#### RECORDS PROVIDED:
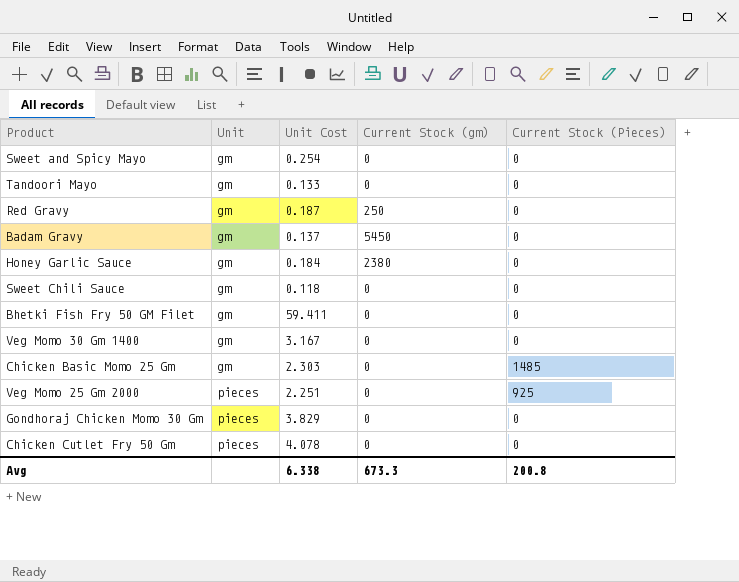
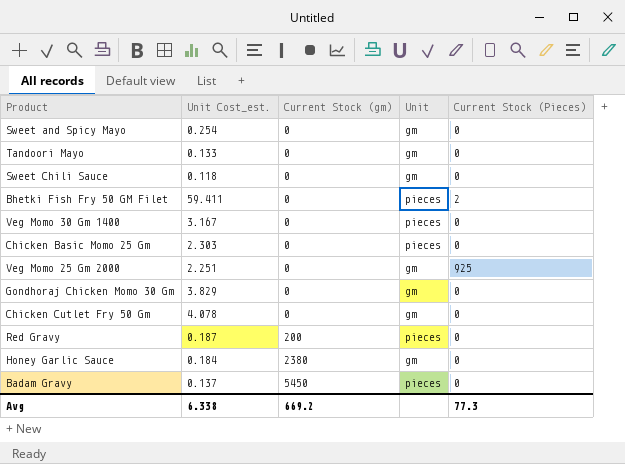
row order: Unit ascending -> Current Stock (gm) ascending
column name: Unit Cost -> Unit Cost_est.
column Unit | position: 2 -> 4
Bhetki Fish Fry 50 GM Filet | Unit: gm -> pieces
Bhetki Fish Fry 50 GM Filet | Current Stock (Pieces): 0 -> 2
Veg Momo 30 Gm 1400 | Unit: gm -> pieces
Chicken Basic Momo 25 Gm | Unit: gm -> pieces
Chicken Basic Momo 25 Gm | Current Stock (Pieces): 1485 -> 0
Veg Momo 25 Gm 2000 | Unit: pieces -> gm
Gondhoraj Chicken Momo 30 Gm | Unit: pieces -> gm
Chicken Cutlet Fry 50 Gm | Unit: pieces -> gm
Red Gravy | Current Stock (gm): 250 -> 200
Red Gravy | Unit: gm -> pieces
Badam Gravy | Unit: gm -> pieces
Avg | Current Stock (gm): 673.3 -> 669.2
Avg | Current Stock (Pieces): 200.8 -> 77.3

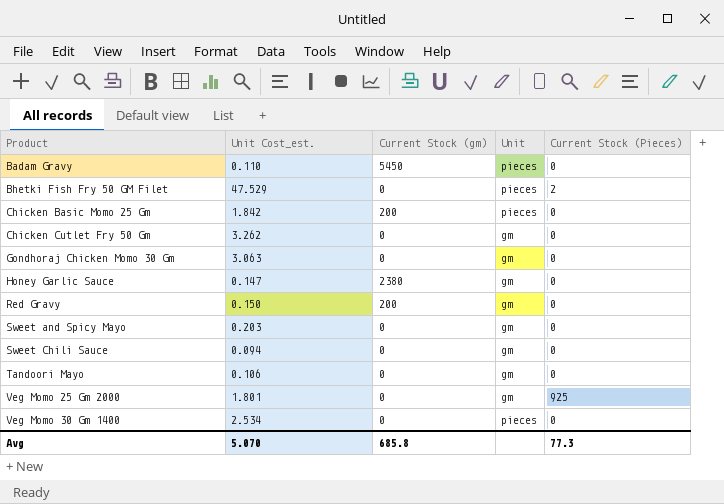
row order: Current Stock (gm) ascending -> Product ascending
Badam Gravy | Unit Cost_est.: 0.137 -> 0.110
Bhetki Fish Fry 50 GM Filet | Unit Cost_est.: 59.411 -> 47.529
Chicken Basic Momo 25 Gm | Unit Cost_est.: 2.303 -> 1.842
Chicken Basic Momo 25 Gm | Current Stock (gm): 0 -> 200
Chicken Cutlet Fry 50 Gm | Unit Cost_est.: 4.078 -> 3.262
Gondhoraj Chicken Momo 30 Gm | Unit Cost_est.: 3.829 -> 3.063
Honey Garlic Sauce | Unit Cost_est.: 0.184 -> 0.147
Red Gravy | Unit Cost_est.: 0.187 -> 0.150
Red Gravy | Unit: pieces -> gm
Sweet and Spicy Mayo | Unit Cost_est.: 0.254 -> 0.203
Sweet Chili Sauce | Unit Cost_est.: 0.118 -> 0.094
Tandoori Mayo | Unit Cost_est.: 0.133 -> 0.106
Veg Momo 25 Gm 2000 | Unit Cost_est.: 2.251 -> 1.801
Veg Momo 30 Gm 1400 | Unit Cost_est.: 3.167 -> 2.534
Avg | Unit Cost_est.: 6.338 -> 5.070
Avg | Current Stock (gm): 669.2 -> 685.8

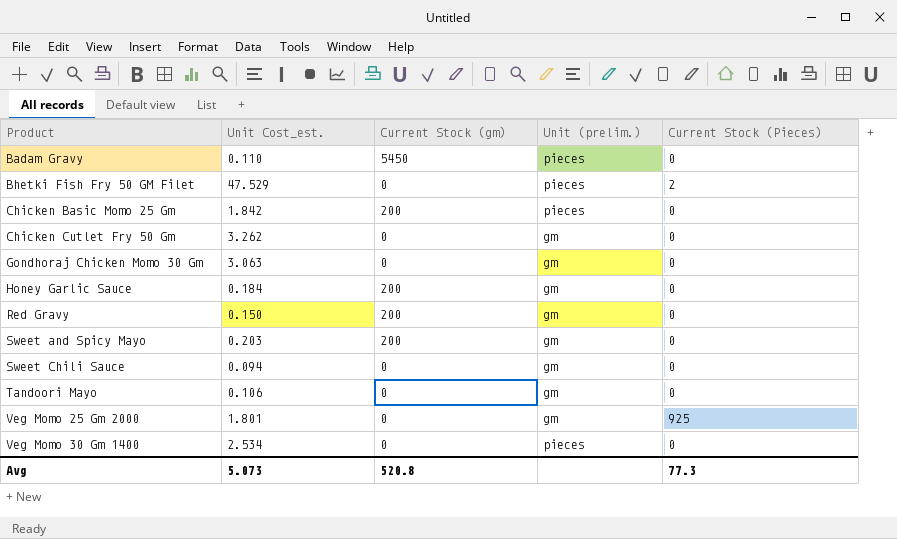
column name: Unit -> Unit (prelim.)
Honey Garlic Sauce | Unit Cost_est.: 0.147 -> 0.184
Honey Garlic Sauce | Current Stock (gm): 2380 -> 200
Sweet and Spicy Mayo | Current Stock (gm): 0 -> 200
Avg | Unit Cost_est.: 5.070 -> 5.073
Avg | Current Stock (gm): 685.8 -> 520.8

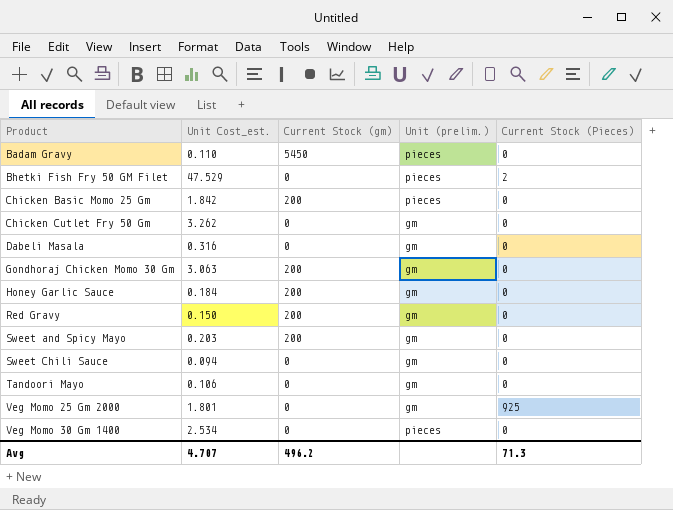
row Dabeli Masala: none -> 0.316 | 0 | gm | 0
Gondhoraj Chicken Momo 30 Gm | Current Stock (gm): 0 -> 200
Avg | Unit Cost_est.: 5.073 -> 4.707
Avg | Current Stock (gm): 520.8 -> 496.2
Avg | Current Stock (Pieces): 77.3 -> 71.3

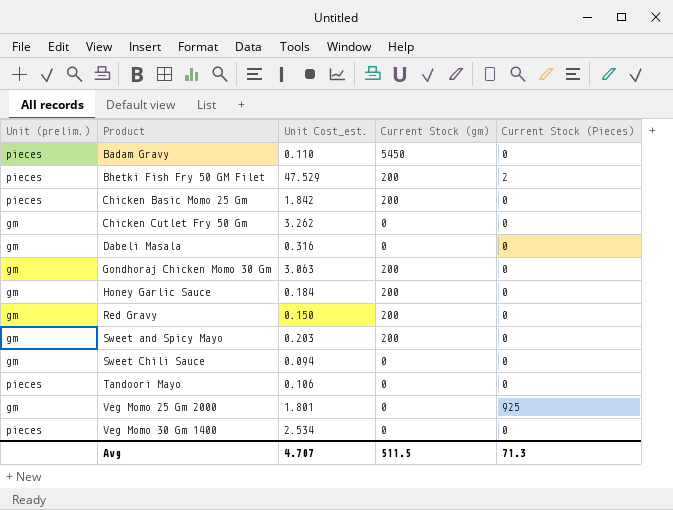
column Unit (prelim.) | position: 4 -> 1
Bhetki Fish Fry 50 GM Filet | Current Stock (gm): 0 -> 200
Tandoori Mayo | Unit (prelim.): gm -> pieces
Avg | Current Stock (gm): 496.2 -> 511.5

#### EXERCISE DETAILS:
Among the records, find the lines that contain "Cutlet" and copy each of them.

#### WRITTEN ANSWER:
Chicken Cutlet Fry 50 Gm | Unit: pieces -> gm
Chicken Cutlet Fry 50 Gm | Unit Cost_est.: 4.078 -> 3.262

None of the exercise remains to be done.